Core Concepts of BrainTrace#

Welcome to BrainTrace! This notebook introduces the core concepts you need to understand before using the library for online learning in recurrent and spiking neural networks.

BrainTrace is built on JAX and brainstate, providing memory-efficient online learning through eligibility trace propagation.

1. What is Online Learning?#

Training recurrent neural networks (RNNs) typically relies on Backpropagation Through Time (BPTT). BPTT unrolls the full computation graph over all time steps before computing gradients:

  • BPTT stores the entire computation graph across \(T\) time steps, requiring \(O(T)\) memory.

  • As sequence length grows, memory usage becomes a bottleneck.

Online learning takes a different approach:

  • Weights are updated at each time step using eligibility traces that summarize the gradient history.

  • Memory cost is \(O(1)\) per time step (independent of sequence length).

  • Eligibility traces accumulate the information needed for gradient computation incrementally.

BrainTrace implements online learning via JAX custom primitives. Instead of relying on string-matching or special parameter wrappers, BrainTrace identifies which operations participate in online learning by their primitive type at the JAX IR level. This gives a clean, composable, and JIT-friendly design.

2. Architecture Overview#

BrainTrace is organized as a 4-layer system. Each layer builds on the one below it:

+--------------------------------------------------------------+
|  Algorithms    braintrace.D_RTRL / braintrace.ES_D_RTRL      |
|                trace update + custom_vjp for jax.grad         |
+--------------------------------------------------------------+
|  Executor      ETraceGraphExecutor                            |
|                forward pass + Jacobian computation            |
+--------------------------------------------------------------+
|  Compiler      compile_etrace_graph()                         |
|                jaxpr walk -> find primitives -> connect to     |
|                hidden states                                  |
+--------------------------------------------------------------+
|  Primitives    braintrace.matmul / element_wise / conv        |
|  & Functions   JAX custom primitives (thin markers)           |
+--------------------------------------------------------------+

How it works:

  1. Primitives & Functions (bottom layer): You call braintrace.matmul(x, w) in your model. Under the hood, this binds a JAX custom primitive that acts as a marker — the actual computation is standard JAX (x @ w).
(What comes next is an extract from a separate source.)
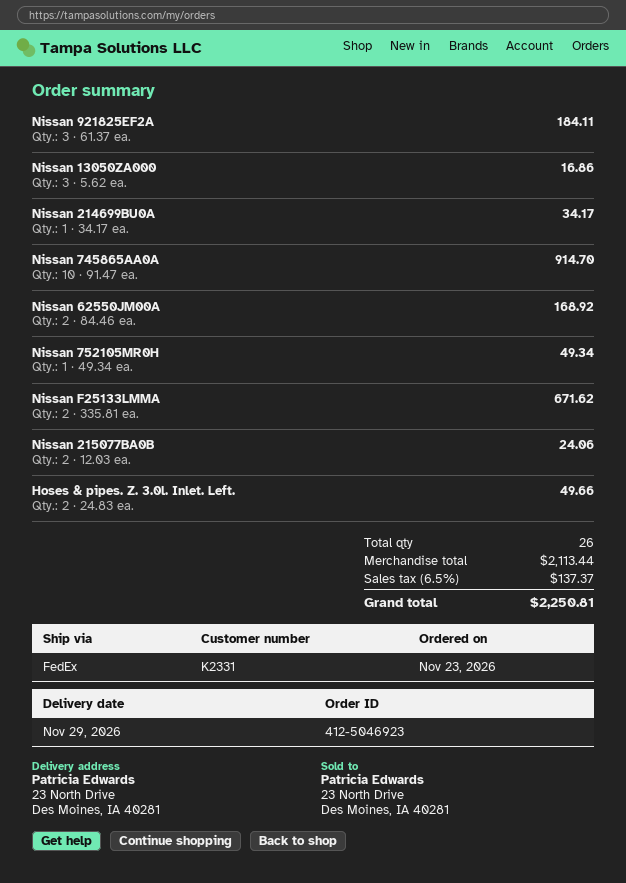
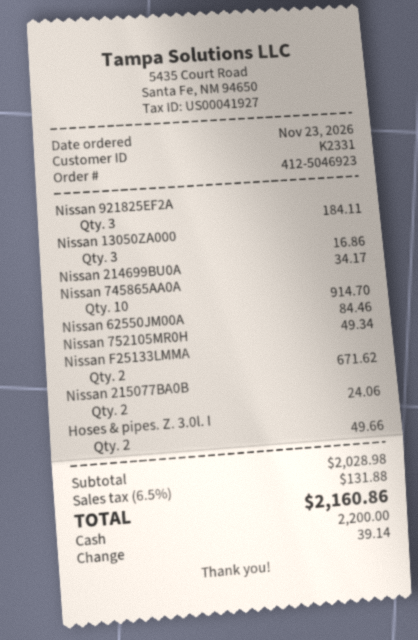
Nissan 62550JM00A: 2 for 168.92 -> 1 for 84.46
subtotal: 2113.44 -> 2028.98
tax: 6.5% = 137.37 -> 6.5% = 131.88
total: 2250.81 -> 2160.86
  2. Compiler: When you call compile_graph(), BrainTrace walks the JAX intermediate representation (jaxpr), finds all ETP primitives, and connects each one to its associated hidden states and parameters.

  3. Executor: During the forward pass, the executor computes the model output and the Jacobians needed for eligibility trace updates.

  4. Algorithms (top layer): D_RTRL or ES_D_RTRL use the executor outputs to maintain eligibility traces and provide correct gradients via custom_vjp.

3. Key Concept: Primitive-Based Parameter Selection#

The central design idea of BrainTrace is that the operation you use determines whether a parameter participates in online learning:

What you write

Effect

braintrace.matmul(x, w)

w is included in online learning (eligibility traces are maintained)

x @ w (regular JAX matmul)

w is excluded from online learning (only instantaneous gradients)

There is no need for special parameter classes. All weights are plain brainstate.ParamState. The choice of operation is what matters.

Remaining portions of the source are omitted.